Highly sensitive and rapid identification of coxsackievirus A16 based on reverse transcription multiple cross displacement amplification combined with nanoparticle-based lateral flow biosensor assay

Jinzhi Cheng; Yu Wang; Yuhong Zhou; Jingrun Lu; Xiaomin Tang

doi:10.3389/fmicb.2023.1121930

Highly sensitive and rapid identification of coxsackievirus A16 based on reverse transcription multiple cross displacement amplification combined with nanoparticle-based lateral flow biosensor assay

Front Microbiol. 2023 Mar 8:14:1121930. doi: 10.3389/fmicb.2023.1121930. eCollection 2023.

Authors

Jinzhi Cheng¹, Yu Wang², Yuhong Zhou³, Jingrun Lu², Xiaomin Tang⁴

Affiliations

¹ School of Basic Medical Sciences, Guizhou Medical University, Guiyang, China.
² Department of Clinical Laboratory, The First People's Hospital of Guiyang, Guiyang, Guizhou, China.
³ School of Public Health, The Key Laboratory of Environmental Pollution Monitoring and Disease Control, Ministry of Education, Guizhou Medical University, Guiyang, China.
⁴ Laboratory of Bacterial Infectious Disease of Experimental Center, Guizhou Provincial Centre for Disease Control and Prevention, Guiyang, Guizhou, China.

Abstract

Introduction: One of the main pathogens responsible for human hand, foot, and mouth disease (HFMD), coxsackievirus A16, has put young children's health at danger, especially in countries in the Asia-Pacific region. Early quick identification is essential for the avoidance and control of the disorder since there are no vaccinations or antiviral medications available to prevent and manage CVA16 infection.
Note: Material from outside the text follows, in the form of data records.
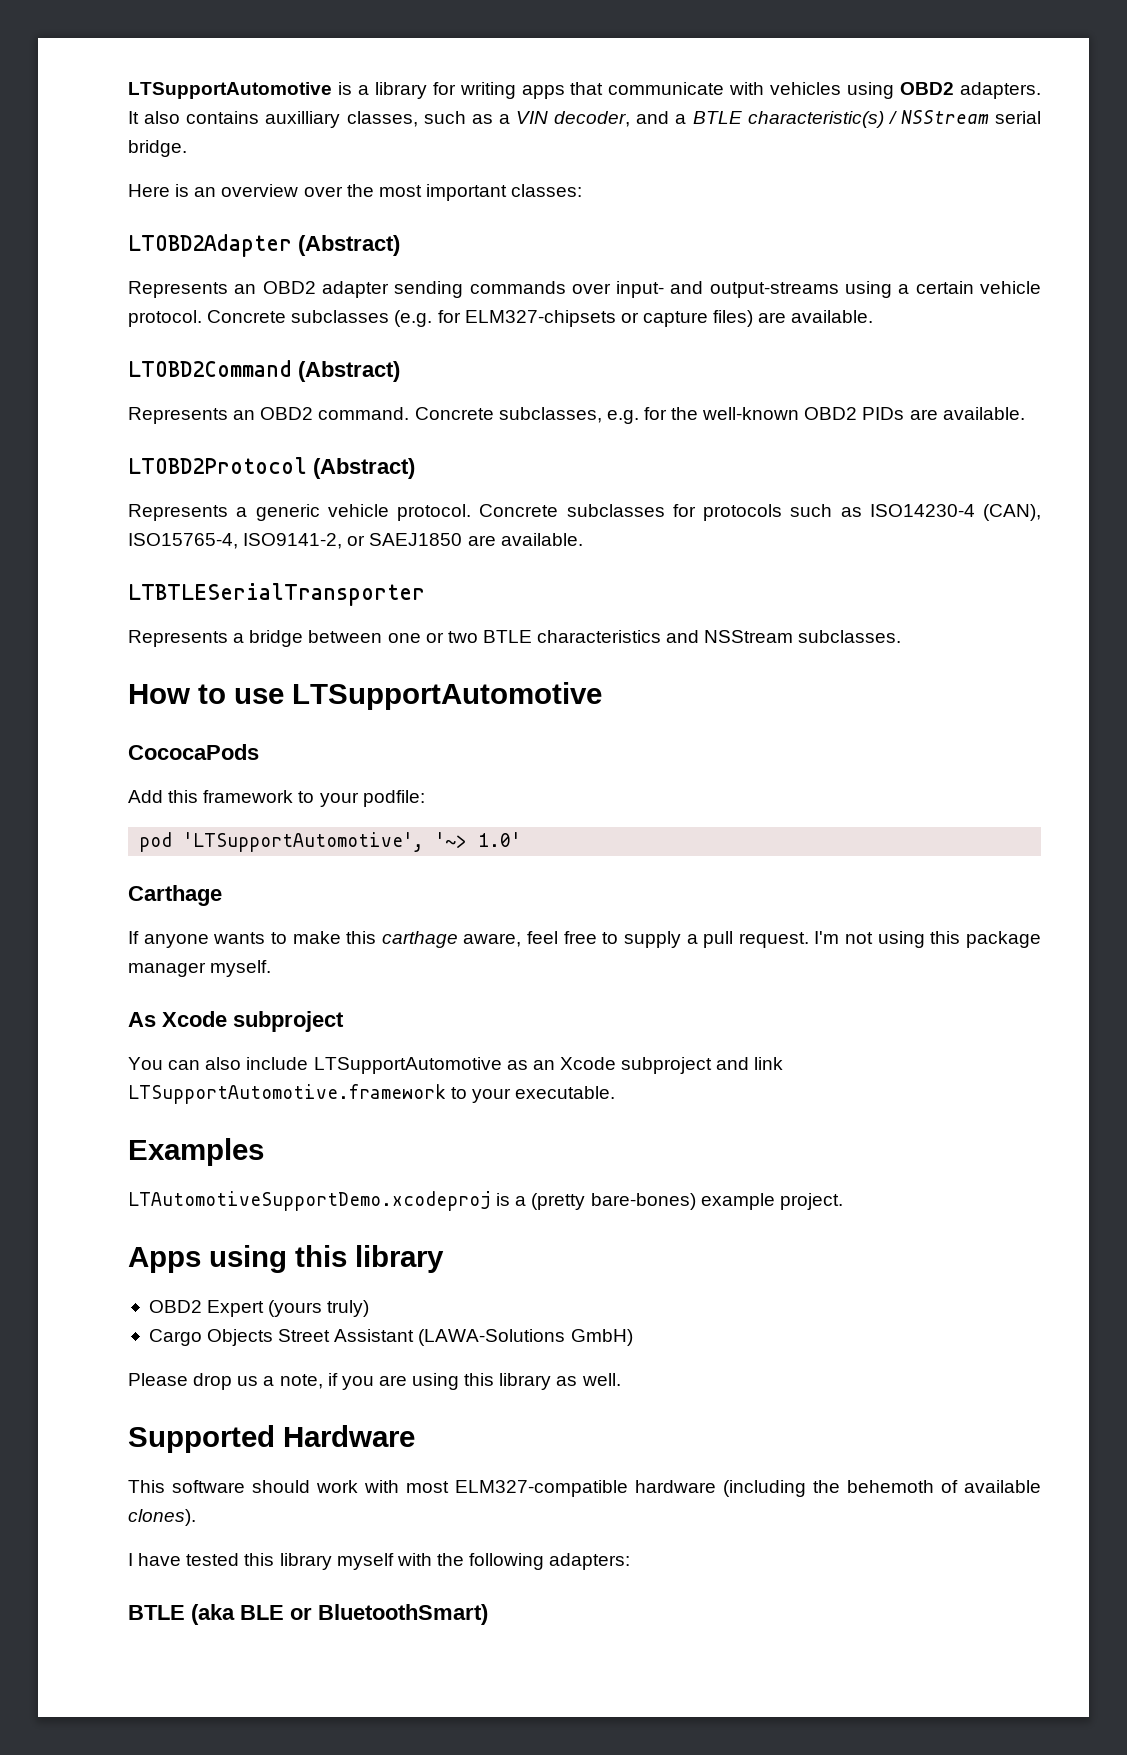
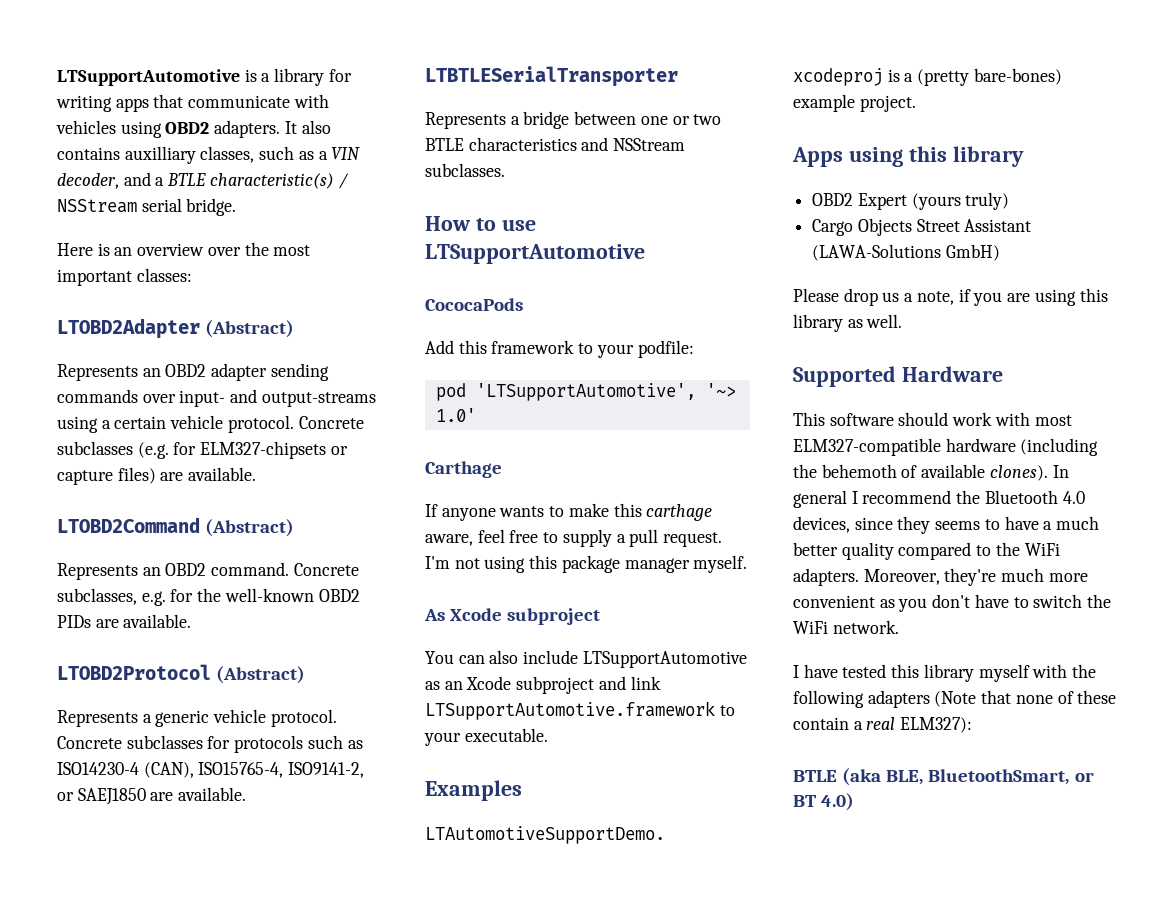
+ In general I recommend the Bluetooth 4.0 devices, since they seems to have a much better quality compared to the WiFi adapters. Moreover, they're much more convenient as you don't have to switch the WiFi network.
- I have tested this library myself with the following adapters:
- BTLE (aka BLE or BluetoothSmart)
+ I have tested this library myself with the following adapters (Note that none of these contain a real ELM327):
+ BTLE (aka BLE, BluetoothSmart, or BT 4.0)

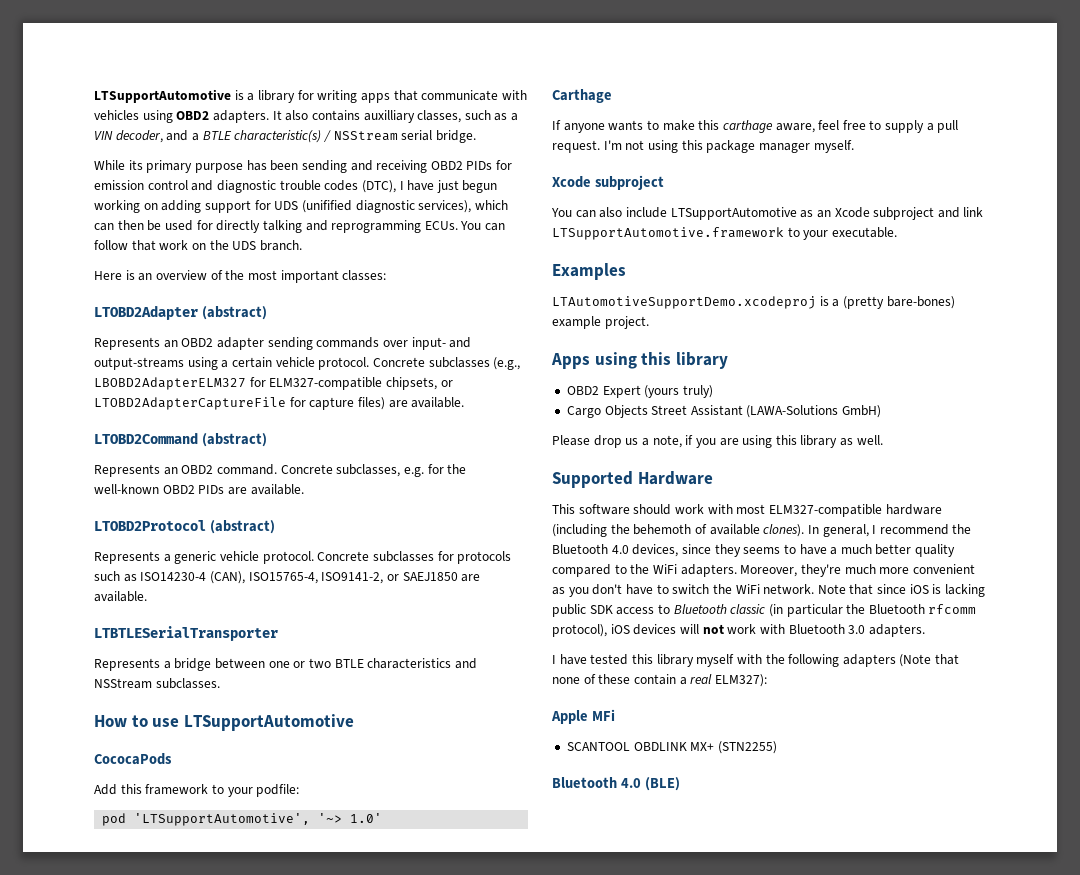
+ While its primary purpose has been sending and receiving OBD2 PIDs for emission control and diagnostic trouble codes (DTC), I have just begun working on adding support for UDS (unifified diagnostic services), which can then be used for directly talking and reprogramming ECUs. You can follow that work on the UDS branch.
- Here is an overview over the most important classes:
+ Here is an overview of the most important classes:
- LTOBD2Adapter (Abstract)
+ LTOBD2Adapter (abstract)
- Concrete subclasses (e.g. for ELM327-chipsets or capture files) are available.
+ Concrete subclasses (e.g., LBOBD2AdapterELM327 for ELM327-compatible chipsets, or LTOBD2AdapterCaptureFile for capture files) are available.
- LTOBD2Command (Abstract)
+ LTOBD2Command (abstract)
- LTOBD2Protocol (Abstract)
+ LTOBD2Protocol (abstract)
  I'm not using this package manager myself.
- As Xcode subproject
+ Xcode subproject
- In general I recommend the Bluetooth 4.0 devices, since they seems to have a much better quality compared to the WiFi adapters.
+ In general, I recommend the Bluetooth 4.0 devices, since they seems to have a much better quality compared to the WiFi adapters.
+ Note that since iOS is lacking public SDK access to Bluetooth classic (in particular the Bluetooth rfcomm protocol), iOS devices will not work with Bluetooth 3.0 adapters.
- BTLE (aka BLE, BluetoothSmart, or BT 4.0)
+ Apple MFi
+ SCANTOOL OBDLINK MX+ (STN2255)
+ Bluetooth 4.0 (BLE)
Methods: Here, we describe the creation of an easy, speedy, and accurate CVA16 infection detection approach using lateral flow biosensors (LFB) and reverse transcriptionmultiple cross displacement amplification (RT-MCDA). A group of 10 primers was developed for the RT-MCDA system in order to amplify the genes in an isothermal amplification device while targeting the highly conserved region of the CVA16 VP1 gene. Then, without requiring any extra tools, RT-MCDA amplification reaction products might well be detected by visual detection reagent (VDR) and LFB.
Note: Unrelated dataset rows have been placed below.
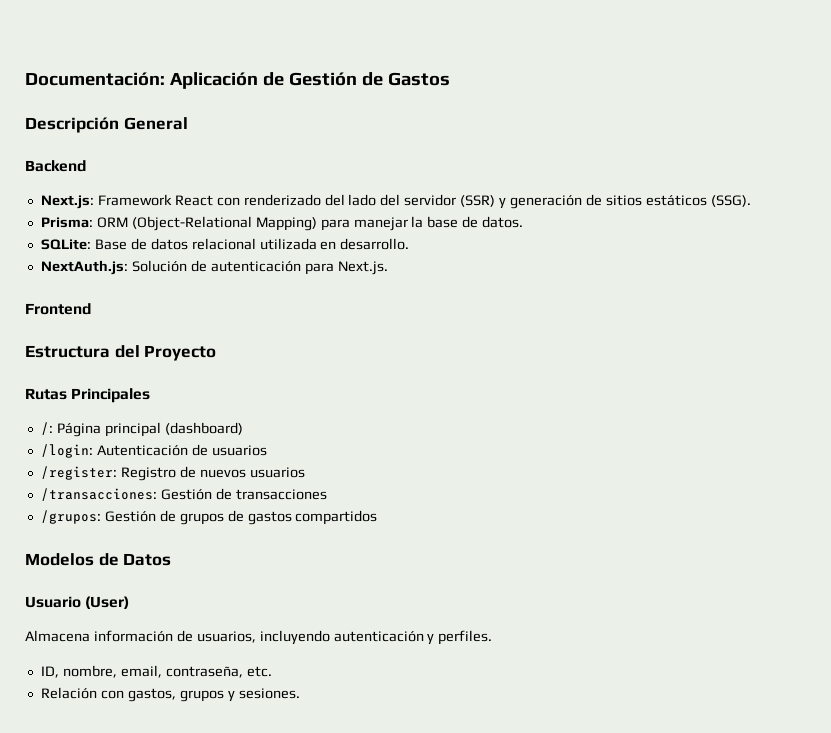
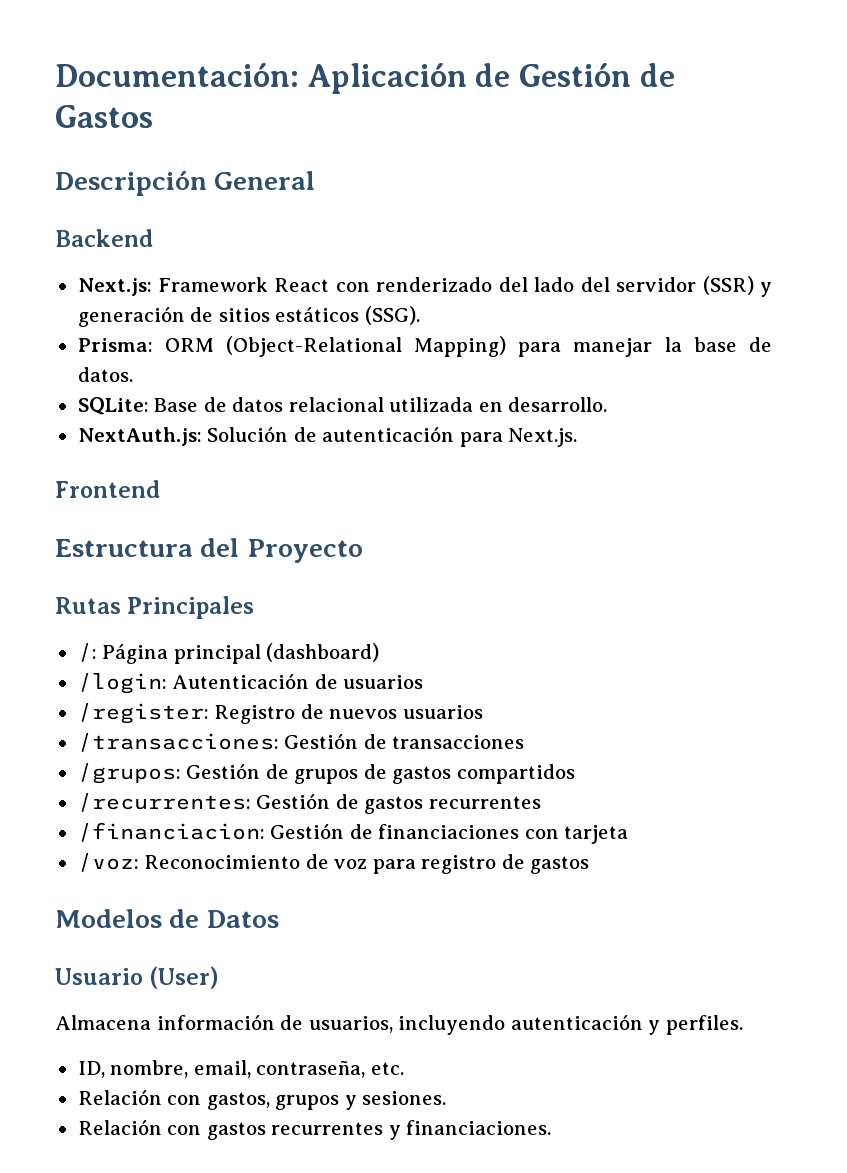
+ /recurrentes: Gestión de gastos recurrentes
+ /financiacion: Gestión de financiaciones con tarjeta
+ /voz: Reconocimiento de voz para registro de gastos
+ Relación con gastos recurrentes y financiaciones.

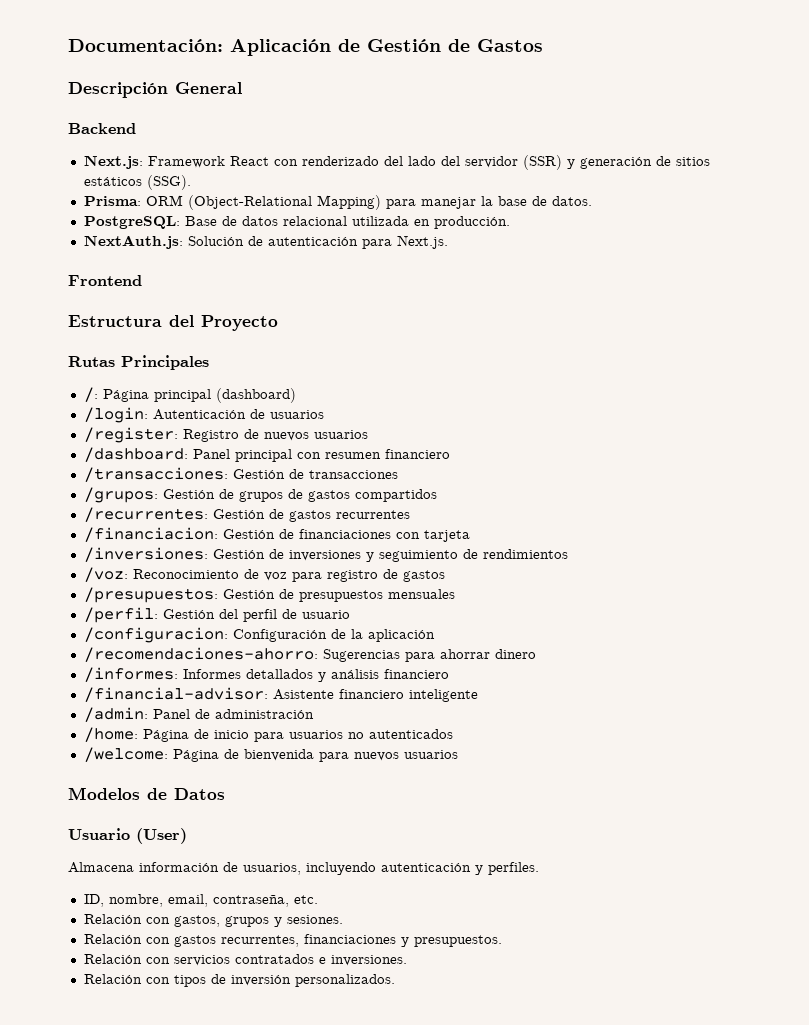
- SQLite: Base de datos relacional utilizada en desarrollo.
+ PostgreSQL: Base de datos relacional utilizada en producción.
+ /dashboard: Panel principal con resumen financiero
+ /inversiones: Gestión de inversiones y seguimiento de rendimientos
+ /presupuestos: Gestión de presupuestos mensuales
+ /perfil: Gestión del perfil de usuario
+ /configuracion: Configuración de la aplicación
+ /recomendaciones-ahorro: Sugerencias para ahorrar dinero
+ /informes: Informes detallados y análisis financiero
+ /financial-advisor: Asistente financiero inteligente
+ /admin: Panel de administración
+ /home: Página de inicio para usuarios no autenticados
+ /welcome: Página de bienvenida para nuevos usuarios
- Relación con gastos recurrentes y financiaciones.
+ Relación con gastos recurrentes, financiaciones y presupuestos.
+ Relación con servicios contratados e inversiones.
+ Relación con tipos de inversión personalizados.

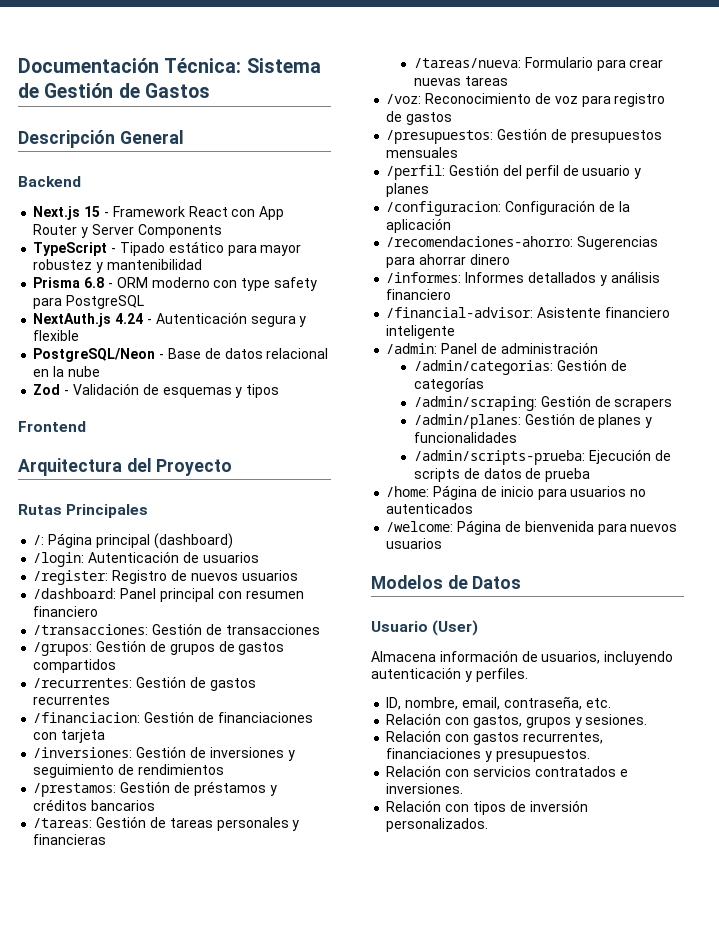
- Documentación: Aplicación de Gestión de Gastos
+ Documentación Técnica: Sistema de Gestión de Gastos
- Next.js: Framework React con renderizado del lado del servidor (SSR) y generación de sitios estáticos (SSG).
- Prisma: ORM (Object-Relational Mapping) para manejar la base de datos.
- PostgreSQL: Base de datos relacional utilizada en producción.
- NextAuth.js: Solución de autenticación para Next.js.
+ Next.js 15 - Framework React con App Router y Server Components
+ TypeScript - Tipado estático para mayor robustez y mantenibilidad
+ Prisma 6.8 - ORM moderno con type safety para PostgreSQL
+ NextAuth.js 4.24 - Autenticación segura y flexible
+ PostgreSQL/Neon - Base de datos relacional en la nube
+ Zod - Validación de esquemas y tipos
- Estructura del Proyecto
+ Arquitectura del Proyecto
+ /prestamos: Gestión de préstamos y créditos bancarios
+ /tareas: Gestión de tareas personales y financieras
+ /tareas/nueva: Formulario para crear nuevas tareas
- /perfil: Gestión del perfil de usuario
+ /perfil: Gestión del perfil de usuario y planes
+ /admin/categorias: Gestión de categorías
+ /admin/scraping: Gestión de scrapers
+ /admin/planes: Gestión de planes y funcionalidades
+ /admin/scripts-prueba: Ejecución de scripts de datos de prueba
Results: The outcomes showed that 64°C within 40 min was the ideal reaction setting for the CVA16-MCDA test. Target sequences with <40 copies might be found using the CVA16-MCDA. There was no cross-reaction among CVA16 strains and other strains. The findings demonstrated that the CVA16-MCDA test could promptly and successfully identify all of the CVA16-positive (46/220) samples identified by the traditional real-time quantitative polymerase chain reaction (qRT-PCR) assays for 220 clinical anal swab samples. The whole process, such as the processing of the sample (15 min), the MCDA reaction (40 min), and the documenting of the results (2 min), could be finished in 1 h.

Conclusion: The CVA16-MCDA-LFB assay, which targeted the VP1 gene, was an efficient, simple, and highly specific examination that might be used extensively in rural regions' basic healthcare institutions and point-of-care settings.

Keywords: MCDA-LFB; coxsackievirus A16; hand, foot, and mouth disease; lateral flow biosensor; limit of detection; reverse transcription-multiple cross displacement amplification.